● **Material shown**:
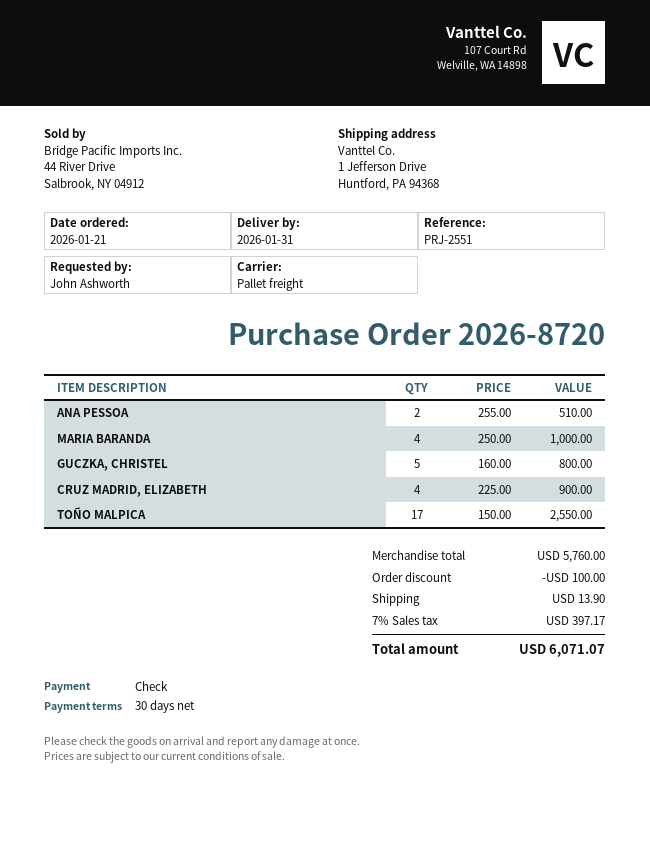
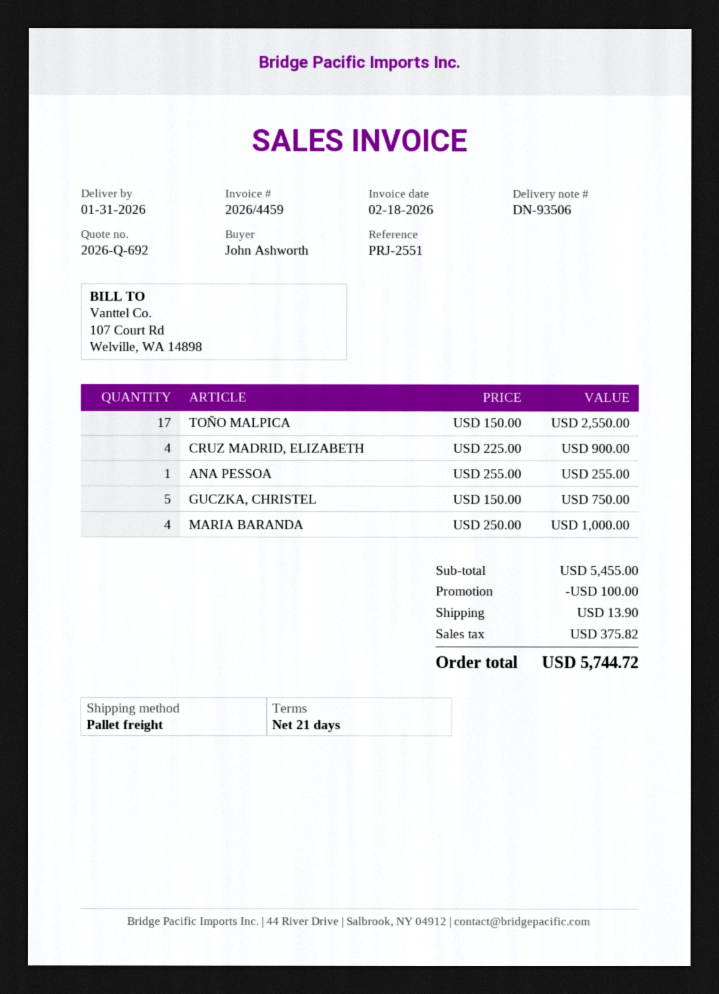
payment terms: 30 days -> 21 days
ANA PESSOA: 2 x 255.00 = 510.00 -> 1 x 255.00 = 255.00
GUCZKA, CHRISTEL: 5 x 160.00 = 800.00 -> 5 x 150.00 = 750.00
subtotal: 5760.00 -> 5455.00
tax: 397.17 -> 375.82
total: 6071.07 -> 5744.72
* * *
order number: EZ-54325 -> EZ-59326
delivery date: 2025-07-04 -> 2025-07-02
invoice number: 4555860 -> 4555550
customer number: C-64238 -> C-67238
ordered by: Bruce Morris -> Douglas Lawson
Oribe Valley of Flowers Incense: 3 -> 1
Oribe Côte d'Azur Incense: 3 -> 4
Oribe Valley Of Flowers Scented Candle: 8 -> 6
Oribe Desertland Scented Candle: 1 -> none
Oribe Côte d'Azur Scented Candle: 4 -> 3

● **Assignment**:
When you reach the line holding "payment terms: 30 days -> 21 days" in the records above, begin reproducing exactly, stop after the line holding "total: 6071.07 -> 5744.72", and output nothing else.

● **Solution to this exercise**:
payment terms: 30 days -> 21 days
ANA PESSOA: 2 x 255.00 = 510.00 -> 1 x 255.00 = 255.00
GUCZKA, CHRISTEL: 5 x 160.00 = 800.00 -> 5 x 150.00 = 750.00
subtotal: 5760.00 -> 5455.00
tax: 397.17 -> 375.82
total: 6071.07 -> 5744.72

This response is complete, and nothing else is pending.